▶ **The problem**
Repeat the entries exactly but omit the pictures.

▶ **Records provided**
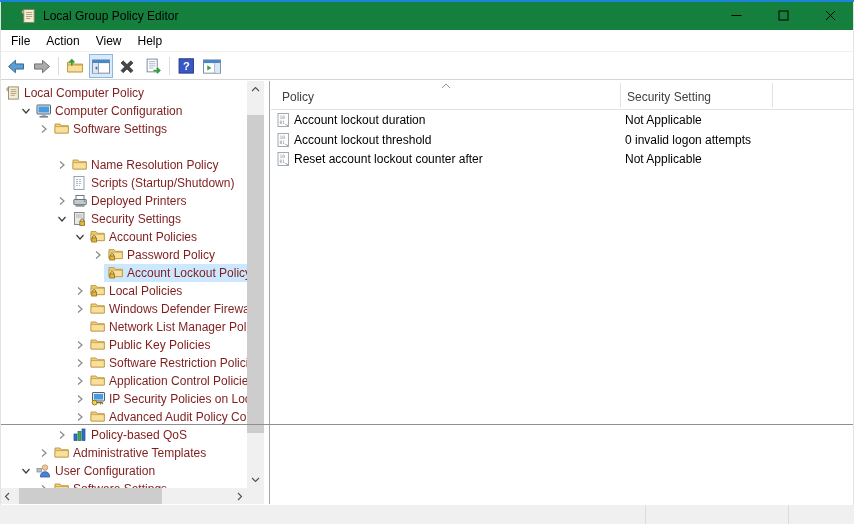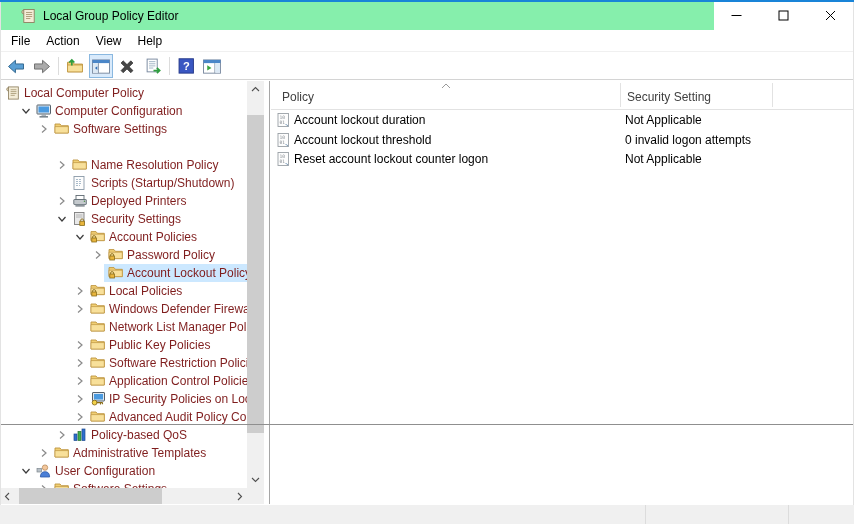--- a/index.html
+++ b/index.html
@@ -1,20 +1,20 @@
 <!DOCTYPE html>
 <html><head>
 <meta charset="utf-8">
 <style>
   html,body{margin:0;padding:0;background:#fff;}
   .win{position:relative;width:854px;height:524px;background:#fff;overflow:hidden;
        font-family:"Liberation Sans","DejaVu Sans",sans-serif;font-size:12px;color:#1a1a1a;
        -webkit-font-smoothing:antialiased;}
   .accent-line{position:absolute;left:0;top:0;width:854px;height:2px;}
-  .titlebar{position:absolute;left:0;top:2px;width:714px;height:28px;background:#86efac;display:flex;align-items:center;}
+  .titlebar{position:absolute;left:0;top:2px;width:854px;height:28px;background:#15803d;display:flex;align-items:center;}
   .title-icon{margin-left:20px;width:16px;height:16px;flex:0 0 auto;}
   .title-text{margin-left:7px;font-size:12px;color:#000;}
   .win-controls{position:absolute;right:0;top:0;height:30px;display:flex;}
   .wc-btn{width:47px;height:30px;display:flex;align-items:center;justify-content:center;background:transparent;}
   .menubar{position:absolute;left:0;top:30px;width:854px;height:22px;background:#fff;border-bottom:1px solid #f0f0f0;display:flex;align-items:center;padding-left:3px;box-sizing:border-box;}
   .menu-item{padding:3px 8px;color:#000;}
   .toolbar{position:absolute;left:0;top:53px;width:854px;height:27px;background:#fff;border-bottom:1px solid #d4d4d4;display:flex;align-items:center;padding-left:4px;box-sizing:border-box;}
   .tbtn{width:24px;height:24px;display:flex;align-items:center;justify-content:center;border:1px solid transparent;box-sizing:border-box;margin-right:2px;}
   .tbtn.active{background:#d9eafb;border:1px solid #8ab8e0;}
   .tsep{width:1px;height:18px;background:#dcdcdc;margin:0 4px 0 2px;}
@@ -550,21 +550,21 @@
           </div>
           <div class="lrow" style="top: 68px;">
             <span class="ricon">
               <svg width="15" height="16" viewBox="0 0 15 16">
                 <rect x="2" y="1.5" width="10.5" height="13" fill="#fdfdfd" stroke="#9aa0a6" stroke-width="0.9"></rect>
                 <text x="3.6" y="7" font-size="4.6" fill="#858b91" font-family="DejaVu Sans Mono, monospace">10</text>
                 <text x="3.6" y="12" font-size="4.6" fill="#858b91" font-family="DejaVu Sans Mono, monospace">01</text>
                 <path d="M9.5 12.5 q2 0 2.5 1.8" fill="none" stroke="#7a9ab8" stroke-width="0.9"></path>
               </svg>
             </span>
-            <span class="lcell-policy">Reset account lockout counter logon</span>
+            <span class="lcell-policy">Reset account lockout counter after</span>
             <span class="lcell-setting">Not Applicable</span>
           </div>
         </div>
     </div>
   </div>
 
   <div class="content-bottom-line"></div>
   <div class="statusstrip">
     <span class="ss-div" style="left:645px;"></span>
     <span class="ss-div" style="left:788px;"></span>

▶ **Answer box**
--- a/index.html
+++ b/index.html
@@ -1,20 +1,20 @@
 <!DOCTYPE html>
 <html><head>
 <meta charset="utf-8">
 <style>
   html,body{margin:0;padding:0;background:#fff;}
   .win{position:relative;width:854px;height:524px;background:#fff;overflow:hidden;
        font-family:"Liberation Sans","DejaVu Sans",sans-serif;font-size:12px;color:#1a1a1a;
        -webkit-font-smoothing:antialiased;}
   .accent-line{position:absolute;left:0;top:0;width:854px;height:2px;}
-  .titlebar{position:absolute;left:0;top:2px;width:714px;height:28px;background:#86efac;display:flex;align-items:center;}
+  .titlebar{position:absolute;left:0;top:2px;width:854px;height:28px;background:#15803d;display:flex;align-items:center;}
   .title-icon{margin-left:20px;width:16px;height:16px;flex:0 0 auto;}
   .title-text{margin-left:7px;font-size:12px;color:#000;}
   .win-controls{position:absolute;right:0;top:0;height:30px;display:flex;}
   .wc-btn{width:47px;height:30px;display:flex;align-items:center;justify-content:center;background:transparent;}
   .menubar{position:absolute;left:0;top:30px;width:854px;height:22px;background:#fff;border-bottom:1px solid #f0f0f0;display:flex;align-items:center;padding-left:3px;box-sizing:border-box;}
   .menu-item{padding:3px 8px;color:#000;}
   .toolbar{position:absolute;left:0;top:53px;width:854px;height:27px;background:#fff;border-bottom:1px solid #d4d4d4;display:flex;align-items:center;padding-left:4px;box-sizing:border-box;}
   .tbtn{width:24px;height:24px;display:flex;align-items:center;justify-content:center;border:1px solid transparent;box-sizing:border-box;margin-right:2px;}
   .tbtn.active{background:#d9eafb;border:1px solid #8ab8e0;}
   .tsep{width:1px;height:18px;background:#dcdcdc;margin:0 4px 0 2px;}
@@ -550,21 +550,21 @@
           </div>
           <div class="lrow" style="top: 68px;">
             <span class="ricon">
               <svg width="15" height="16" viewBox="0 0 15 16">
                 <rect x="2" y="1.5" width="10.5" height="13" fill="#fdfdfd" stroke="#9aa0a6" stroke-width="0.9"></rect>
                 <text x="3.6" y="7" font-size="4.6" fill="#858b91" font-family="DejaVu Sans Mono, monospace">10</text>
                 <text x="3.6" y="12" font-size="4.6" fill="#858b91" font-family="DejaVu Sans Mono, monospace">01</text>
                 <path d="M9.5 12.5 q2 0 2.5 1.8" fill="none" stroke="#7a9ab8" stroke-width="0.9"></path>
               </svg>
             </span>
-            <span class="lcell-policy">Reset account lockout counter logon</span>
+            <span class="lcell-policy">Reset account lockout counter after</span>
             <span class="lcell-setting">Not Applicable</span>
           </div>
         </div>
     </div>
   </div>
 
   <div class="content-bottom-line"></div>
   <div class="statusstrip">
     <span class="ss-div" style="left:645px;"></span>
     <span class="ss-div" style="left:788px;"></span>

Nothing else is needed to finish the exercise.